Youssef Badra

Personal information
- Nationality: Tunisia
- Born: 5 July 1984 (age 41)
- Height: 1.85 m (6 ft 1 in)
- Weight: 81 kg (179 lb)

Sport
- Sport: Judo
- Event: 81 kg

Medal record
Men's judo
Representing Tunisia
All-Africa Games
| Gold medal – first place | 2007 Algiers | 81 kg |
African Championships
| Gold medal – first place | 2005 Port Elizabeth | 81 kg |
| Gold medal – first place | 2006 Port Louis | 81 kg |
| Bronze medal – third place | 2008 Agadir | 81 kg |

= Youssef Badra =

Tunisian judoka (born 1984)

Youssef Badra (يوسف بدرة; born July 5, 1984) is a Tunisian judoka, who played for the half-middleweight category.

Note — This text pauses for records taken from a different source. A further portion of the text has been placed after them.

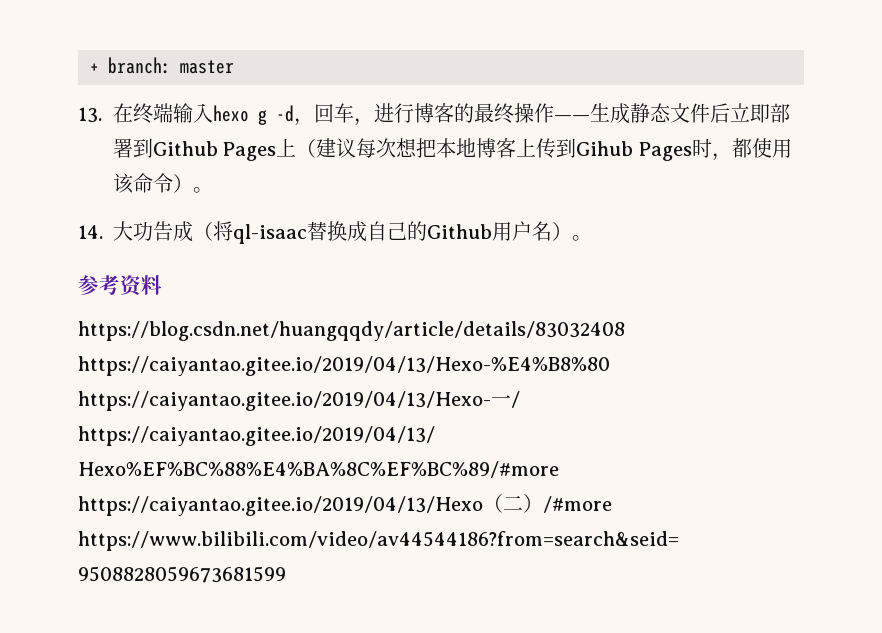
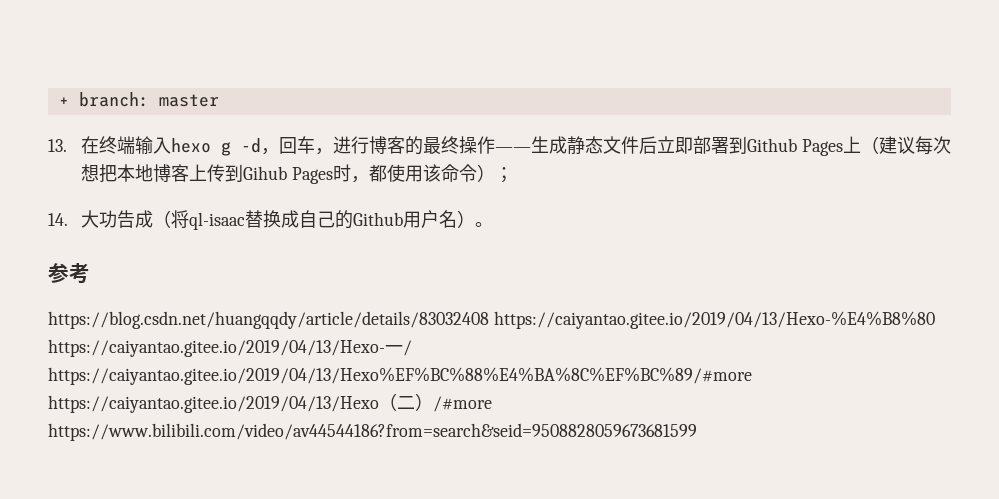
- 13.在终端输入hexo g -d，回车，进行博客的最终操作——生成静态文件后立即部署到Github Pages上（建议每次想把本地博客上传到Gihub Pages时，都使用该命令）。
+ 13.在终端输入hexo g -d，回车，进行博客的最终操作——生成静态文件后立即部署到Github Pages上（建议每次想把本地博客上传到Gihub Pages时，都使用该命令）；
- 参考资料
+ 参考

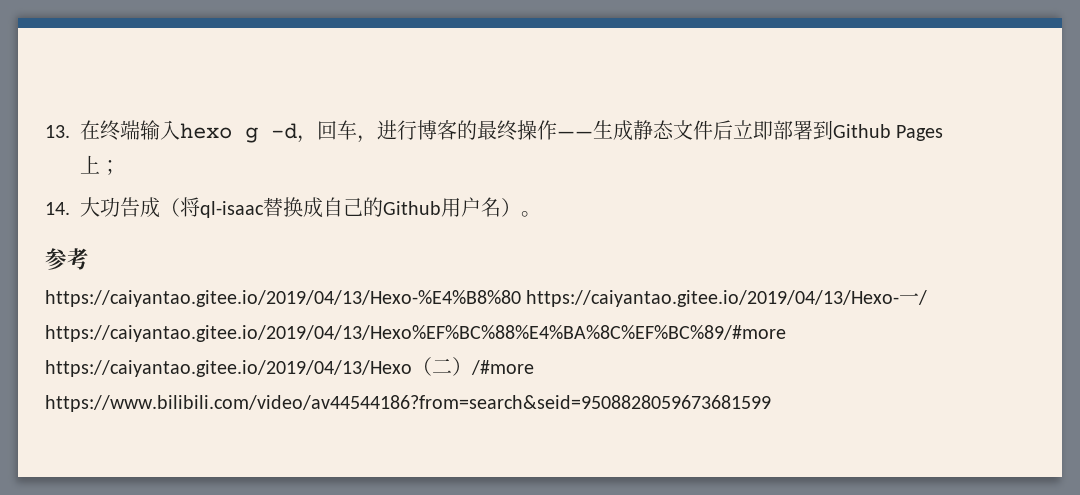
- + branch: master
- 13.在终端输入hexo g -d，回车，进行博客的最终操作——生成静态文件后立即部署到Github Pages上（建议每次想把本地博客上传到Gihub Pages时，都使用该命令）；
+ 13.在终端输入hexo g -d，回车，进行博客的最终操作——生成静态文件后立即部署到Github Pages上；
- https://blog.csdn.net/huangqqdy/article/details/83032408 https://caiyantao.gitee.io/2019/04/13/Hexo-%E4%B8%80 https://caiyantao.gitee.io/2019/04/13/Hexo-一/ https://caiyantao.gitee.io/2019/04/13/Hexo%EF%BC%88%E4%BA%8C%EF%BC%89/#more https://caiyantao.gitee.io/2019/04/13/Hexo（二）/#more https://www.bilibili.com/video/av44544186?from=search&seid=9508828059673681599
+ https://caiyantao.gitee.io/2019/04/13/Hexo-%E4%B8%80 https://caiyantao.gitee.io/2019/04/13/Hexo-一/ https://caiyantao.gitee.io/2019/04/13/Hexo%EF%BC%88%E4%BA%8C%EF%BC%89/#more https://caiyantao.gitee.io/2019/04/13/Hexo（二）/#more https://www.bilibili.com/video/av44544186?from=search&seid=9508828059673681599

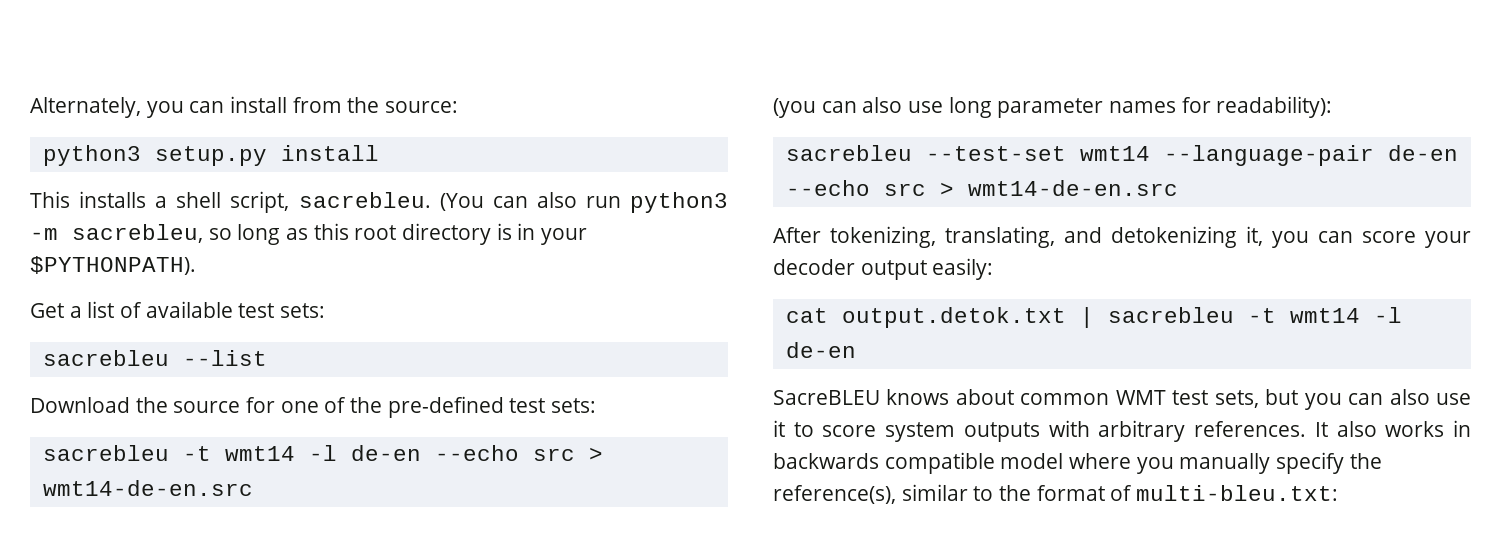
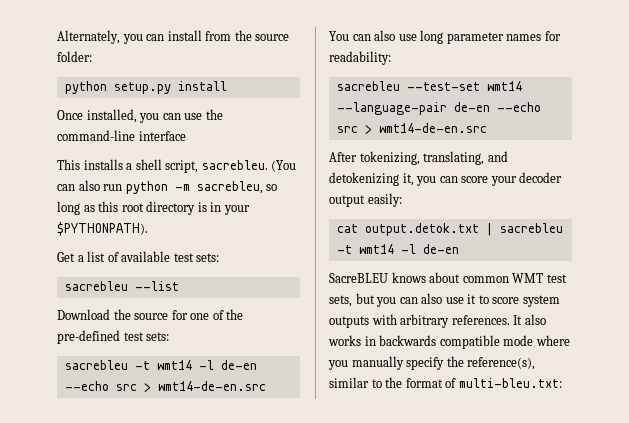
- Alternately, you can install from the source:
- python3 setup.py install
+ Alternately, you can install from the source folder:
+ python setup.py install
+ Once installed, you can use the command-line interface
- (You can also run python3 -m sacrebleu, so long as this root directory is in your $PYTHONPATH).
+ (You can also run python -m sacrebleu, so long as this root directory is in your $PYTHONPATH).
- (you can also use long parameter names for readability):
+ You can also use long parameter names for readability:
- It also works in backwards compatible model where you manually specify the reference(s), similar to the format of multi-bleu.txt:
+ It also works in backwards compatible mode where you manually specify the reference(s), similar to the format of multi-bleu.txt:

He is a two-time African judo champion, and a gold medalist for his division at the 2007 All-Africa Games in Algiers, Algeria.

Badra represented Tunisia at the 2008 Summer Olympics in Beijing, where he competed for the men's half-middleweight class (81 kg). He lost the first preliminary round match, by two yuko and a false attack penalty (P12), to Montenegro's Srđan Mrvaljević.